**What you should do:**
Reproduce the records below in full and word for word, excluding pictures.

─── Records shown

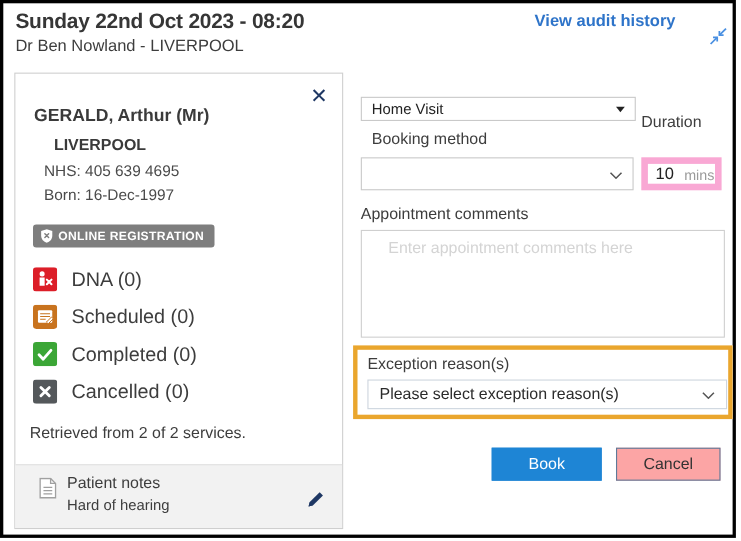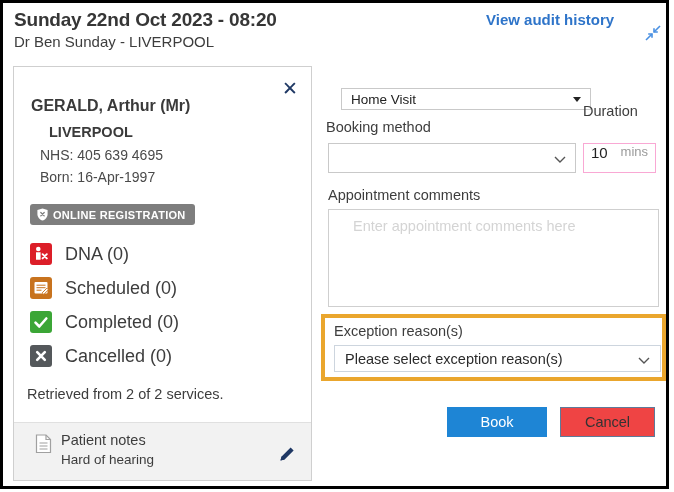"Dr Ben Sunday - LIVERPOOL" div.abs { text: Sunday -> Nowland }
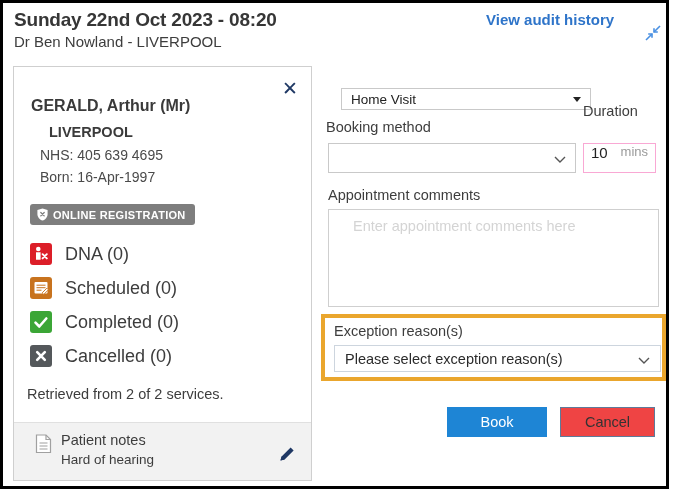"Home Visit" .slot-select { left: 338px -> 325px }
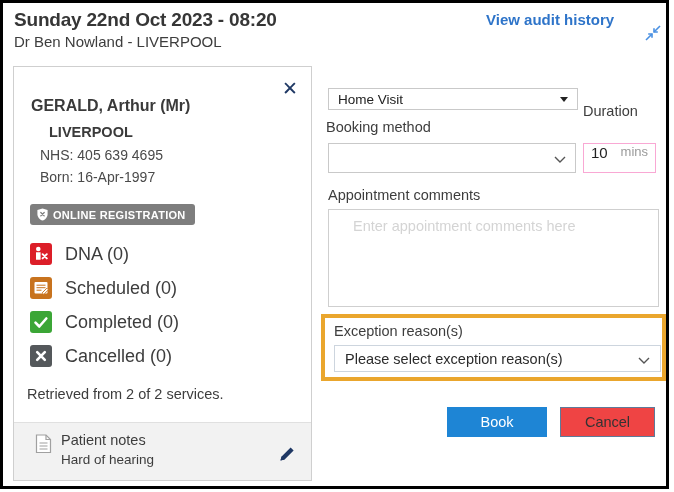"Booking method" .lbl-booking { left: 323px -> 335px }
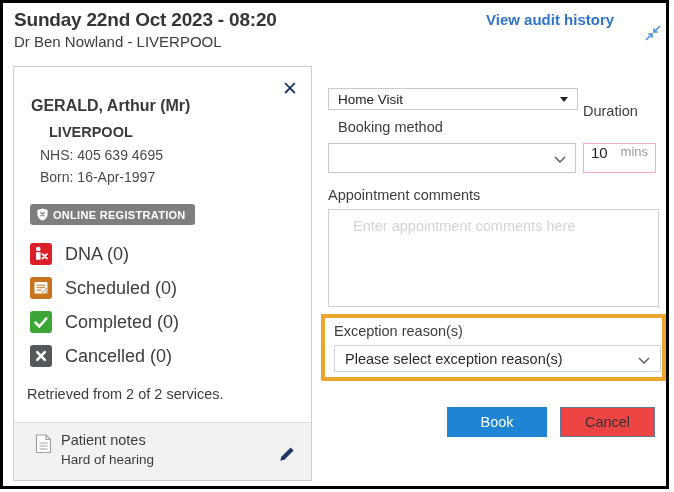"10" .duration-box { align-items: flex-start -> flex-end; border: 1px solid #f9a8d4 -> 6px solid #f9a8d4 }
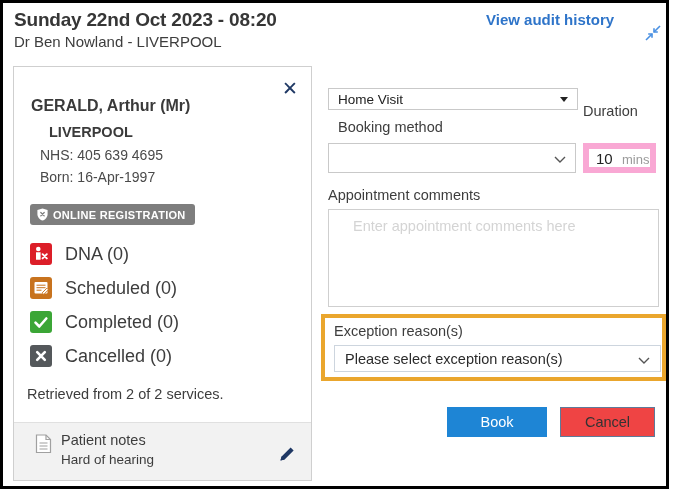"Born: 16-Apr-1997" div.p-born { text: 16-Apr-1997 -> 16-Dec-1997 }
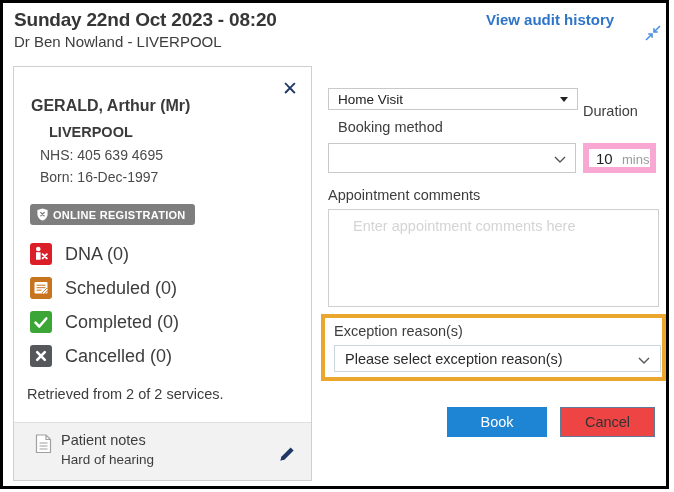"Cancel" .btn-cancel { background: #ef4444 -> #fca5a5 }
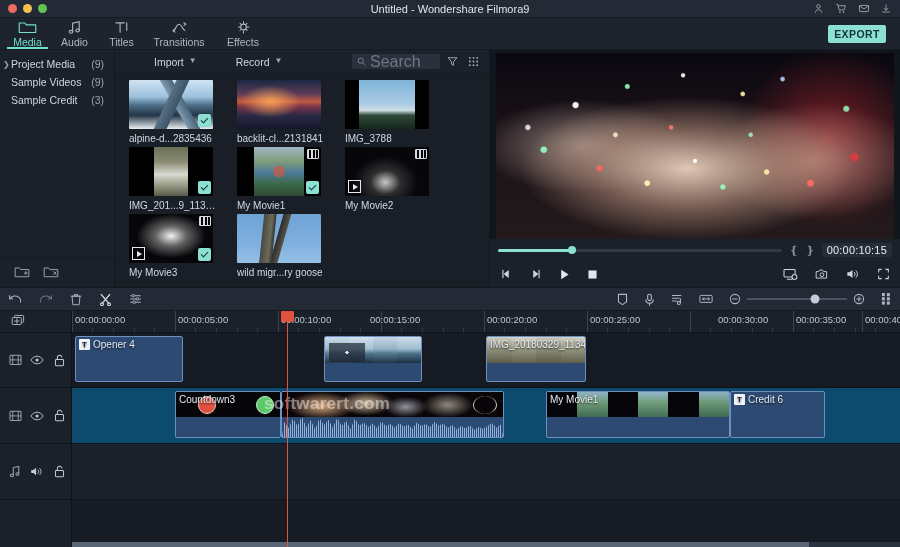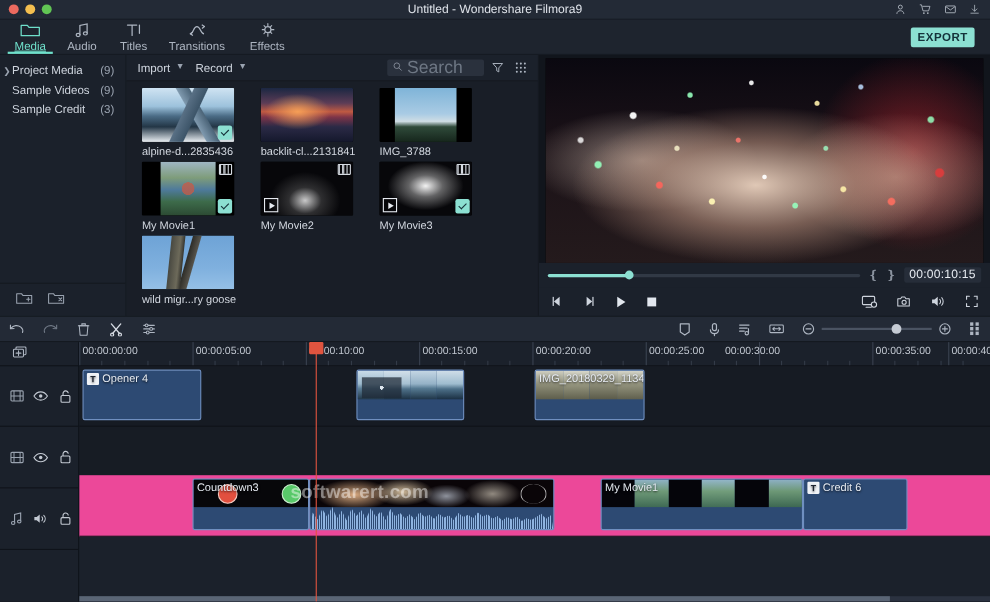"Import" .drop { margin-left: none -> 29px }
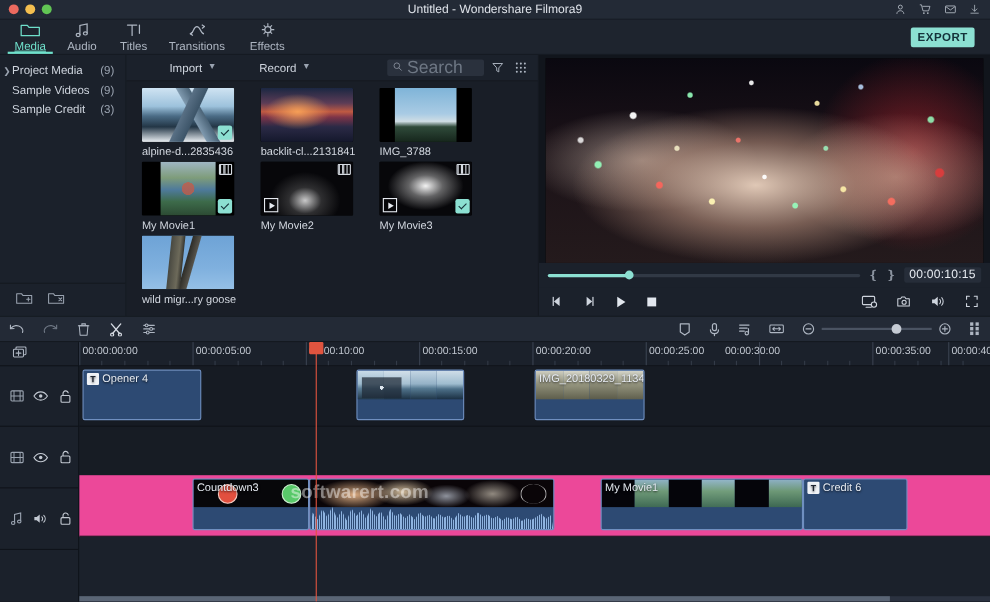"IMG_201...9_113438" div.cell { html: none -> <div> <div> <div></div> <div></div> </div> <div>IMG_201...9_113438</div> </div> }
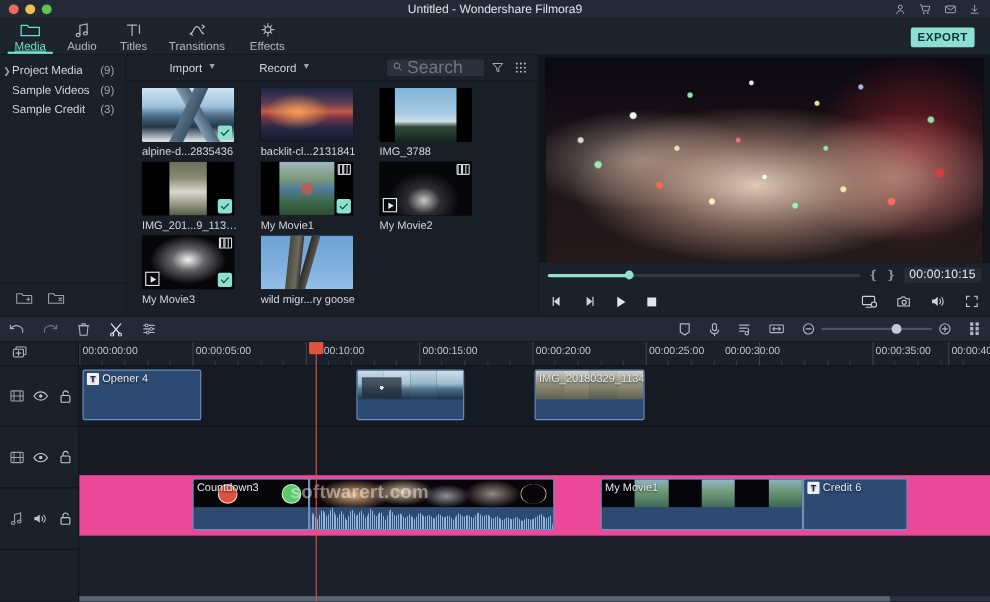"00:00:15:00" span.rlab { left: 309px -> 295px }
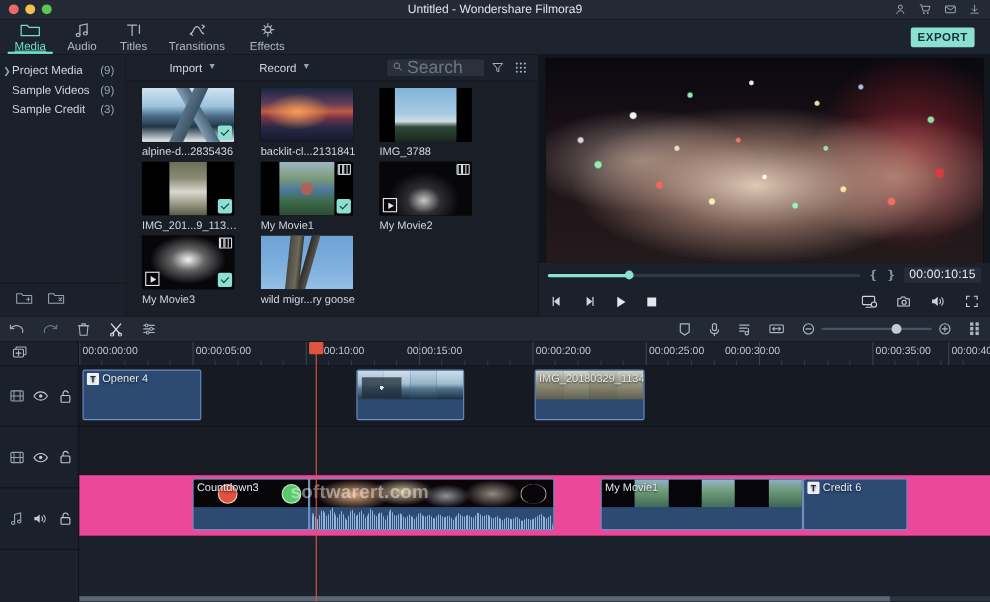"00:00:30:00" span.rlab { left: 584px -> 643px }
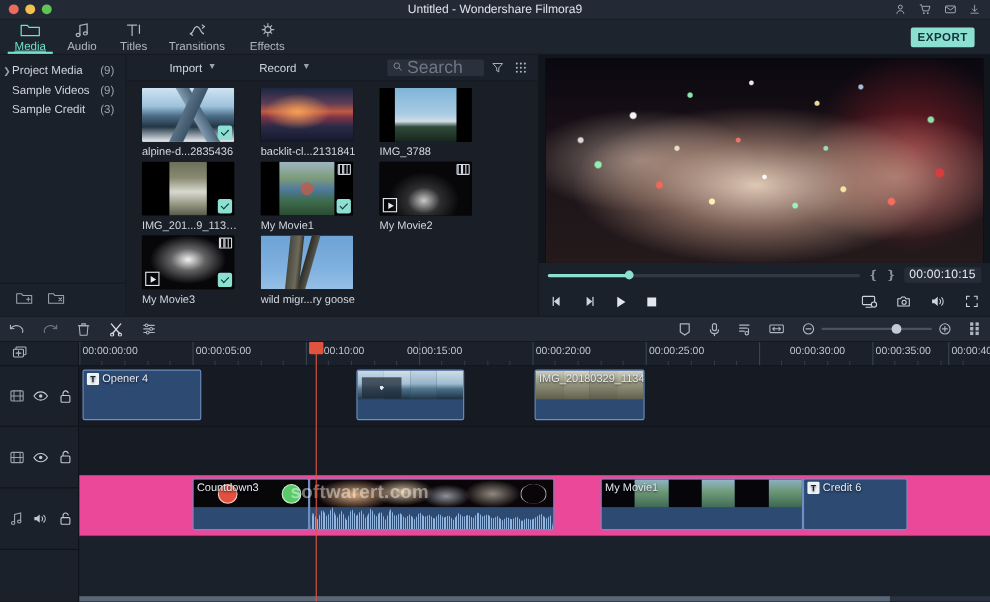"Countdown3" .trk.v2 { background: #ec4899 -> #0c4a6e; margin-top: 44px -> none }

──────

**Solution below:**
"Dr Ben Sunday - LIVERPOOL" div.abs { text: Sunday -> Nowland }
"Home Visit" .slot-select { left: 338px -> 325px }
"Booking method" .lbl-booking { left: 323px -> 335px }
"10" .duration-box { align-items: flex-start -> flex-end; border: 1px solid #f9a8d4 -> 6px solid #f9a8d4 }
"Born: 16-Apr-1997" div.p-born { text: 16-Apr-1997 -> 16-Dec-1997 }
"Cancel" .btn-cancel { background: #ef4444 -> #fca5a5 }
"Import" .drop { margin-left: none -> 29px }
"IMG_201...9_113438" div.cell { html: none -> <div> <div> <div></div> <div></div> </div> <div>IMG_201...9_113438</div> </div> }
"00:00:15:00" span.rlab { left: 309px -> 295px }
"00:00:30:00" span.rlab { left: 584px -> 643px }
"Countdown3" .trk.v2 { background: #ec4899 -> #0c4a6e; margin-top: 44px -> none }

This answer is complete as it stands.